Rule #1: Accept that you are going to flip over.
Nothing changes your respect for a whitewater river more than falling into the rapids. The shock of frigid water as your head goes under, the power of the current pulling you forward, and the pain of slamming your body into boulders can make you want to quit. An experienced paddler expects to flip out of her boat at some point. But she also knows to swim to the riverbank, take time to recover, then get back in her kayak.
I flipped over many times trying to write my memoir. At first, I panicked and convinced myself that my writing sucked. Other times, I’d get stuck on a chapter that brought up painful memories, and all I could do was cry. I didn’t realize that while writing about the past can be cathartic, it can also trigger a PTSD response.
Rather than let emotional currents drag me under, sometimes I had to stop writing for a day or a week. One time I couldn’t write for six months. Once I realized this was not a failure, I saw these breaks as part of the creative process, just as falling out of my boat was part of learning to kayak in whitewater.
RULE #2: Don’t look at the rocks.
When paddling a whitewater river, if you look at the rocks, that’s where your kayak will head. Instead, be aware of boulders but keep your eyes where you want to go, not where you don’t want to go.
Again, with writing, it’s essential to have a clear intention for your book. Otherwise, you may get tangled up in the weeds of uncertainty. For me, this happened when I started tampering with what I thought the reader wanted to know. Since I was writing about my experience as the mother of a teenager suffering from depression, I sometimes had trouble untangling my story from hers. That’s when I found it most helpful to train my mind not to look at the rocks.
By staying present to the purpose of my book—where I wanted to go—it was easier to know what to keep or discard when I began the editing process. I located where the deep green waters of my book flowed and guided my writing there with more confidence.
RULE #3: Keep paddling in the rapids.
It’s true that keeping your paddle in the river will help your kayak stay balanced, but when you’re in the rapids, you can’t just hold your paddle like a rudder. It’s critical to keep your boat moving and control what’s happening rather than let the rapids toss you all over the place. As you push your kayak against the water, you can direct your boat around the boulders to follow a safer line down the river.
The same is true for writing a memoir. If you plot out your story arc, setting the pacing, action, and dialog will be easier. That way, you can direct each chapter to build momentum and carry readers along in your experience as if they are in your boat with you.
With my book, I didn’t want to center the memoir on my daughter’s misery. Instead, I wanted to explore how I navigated my experience as her mother and how I grew as a woman. I remembered reading a Greek myth that gave me hope and solace during that time. It was the story of Demeter, Goddess of the Harvest, whose daughter, Persephone, was captured and taken to hell. Her story was my story.

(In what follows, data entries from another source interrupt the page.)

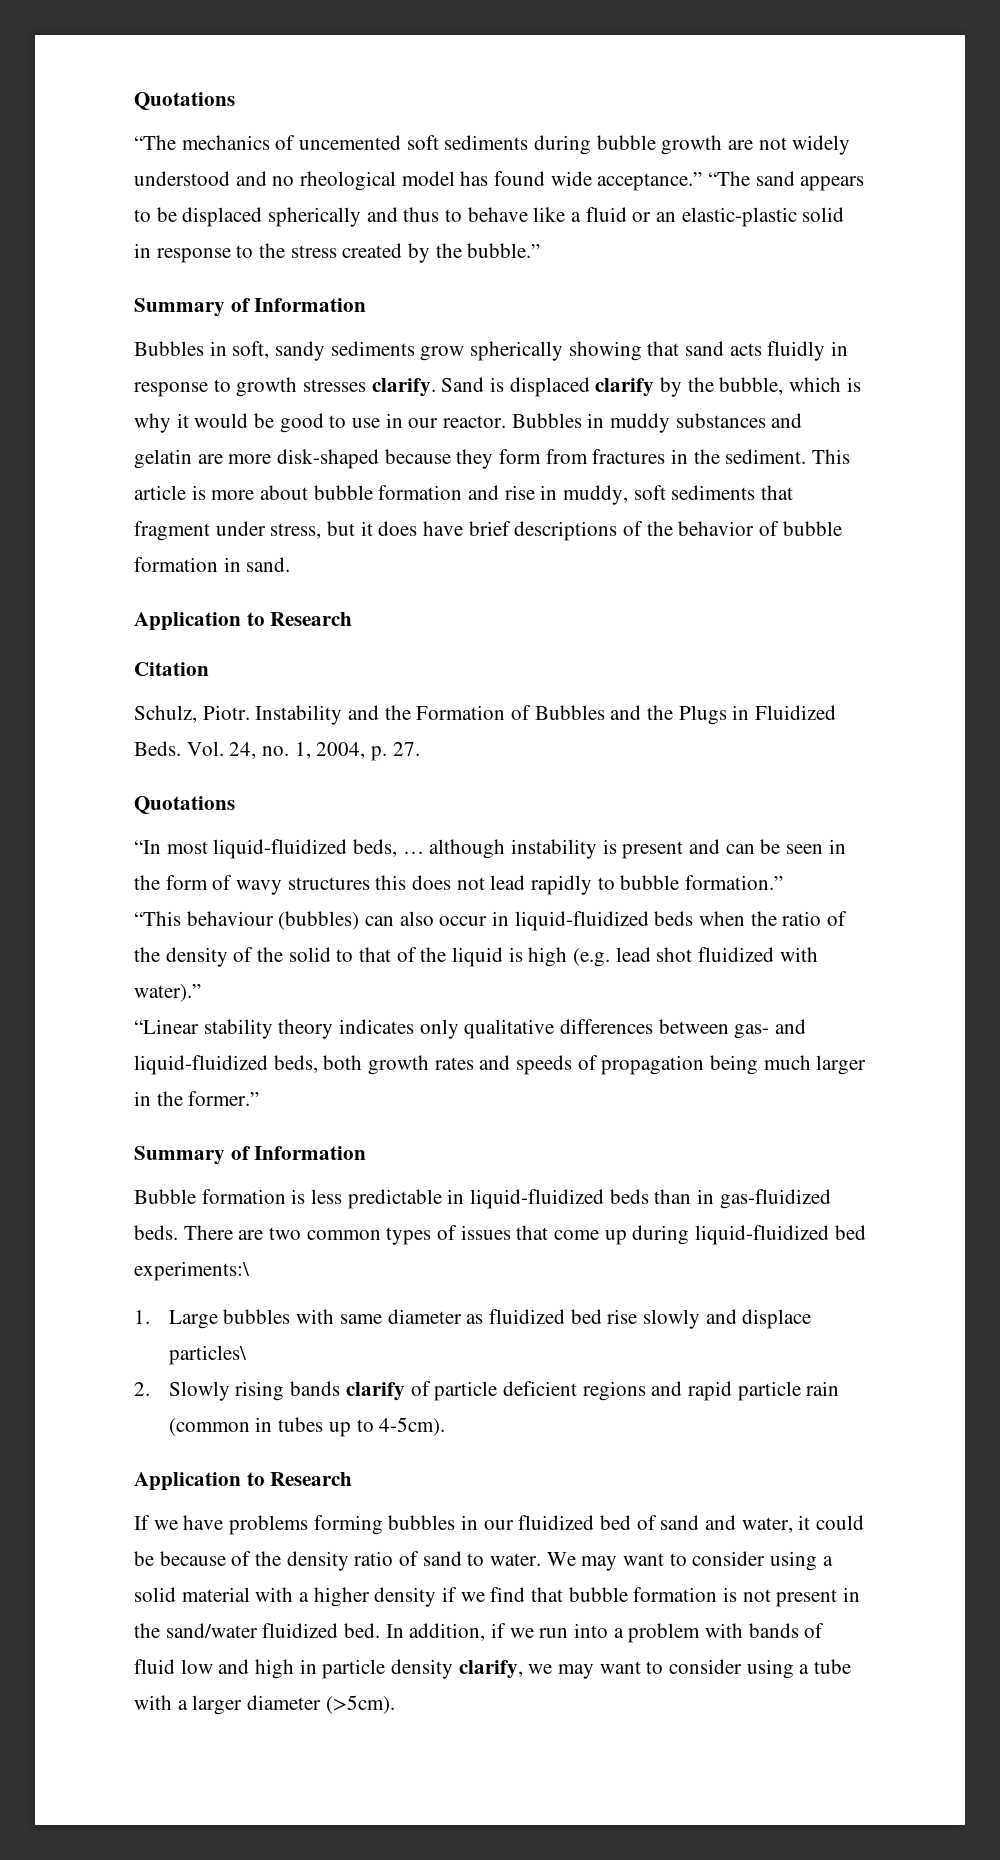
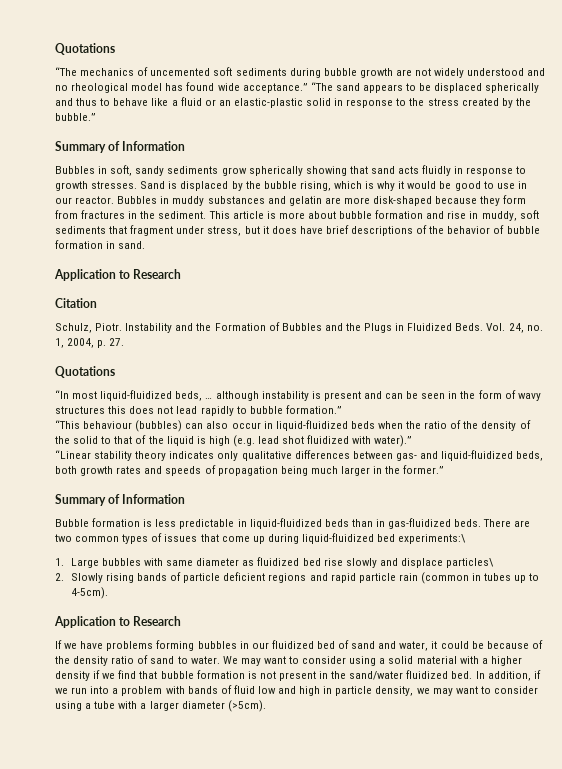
[303,378,436,397] stresses clarify. -> [91,181,138,189] stresses.
[595,377,784,397] clarify by the bubble, -> [231,181,331,191] by the bubble rising,
[345,1382,405,1401] clarify -> (168, 577) none
[391,1659,523,1679] density clarify, -> [375,686,414,696] density,

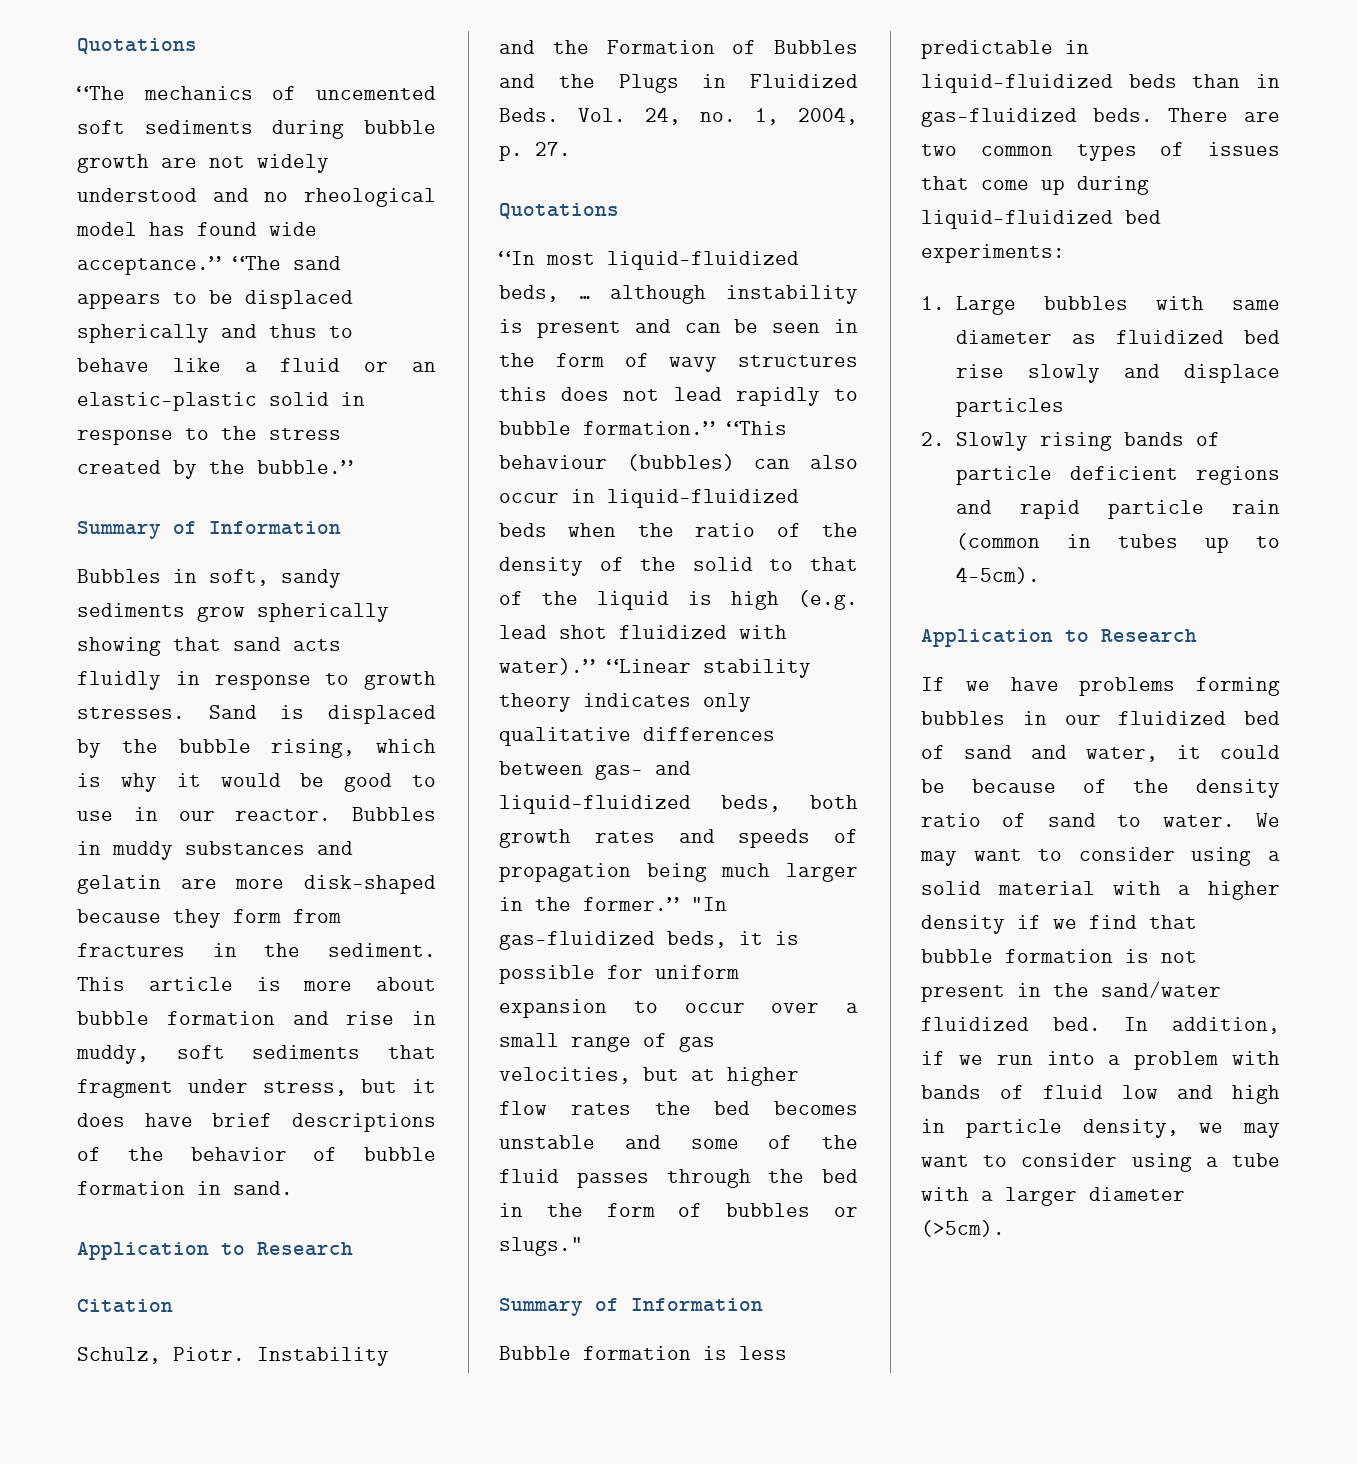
(342, 409) // -> (715, 428) none
(413, 441) // -> (595, 666) none
(445, 469) none -> [691,897,727,911] [499,931,799,950] [499,965,739,984] [499,999,858,1018] [499,1033,715,1052] [499,1067,799,1086] [499,1101,858,1115] [499,1135,858,1149] [499,1169,858,1188] [499,1203,858,1217] [499,1237,583,1256] "In gas-fluidized beds, it is possible for uniform expansion to occur over a small range of gas velocities, but at higher flow rates the bed becomes unstable and some of the fluid passes through the bed in the form of bubbles or slugs."
[398,534,467,544] experiments:\ -> [921,244,1065,263] experiments:
[446,558,495,568] particles\ -> [955,398,1064,417] particles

Demeter became my guide in the rapids. I followed her as I explored my experience and found a structure that worked for my story arc. Not only did the myth give me insight as a mother, but it also informed the action for my writing and kept me moving toward my goal.
Paddling the Nantahala that day taught me how to use the energy of the water to move forward. Writing my memoir changed the way I understood myself. Going down a wild river of memories can be thrilling and dangerous, but a skillful writer, like a skillful kayaker, learns how to navigate and enjoy the creative flow.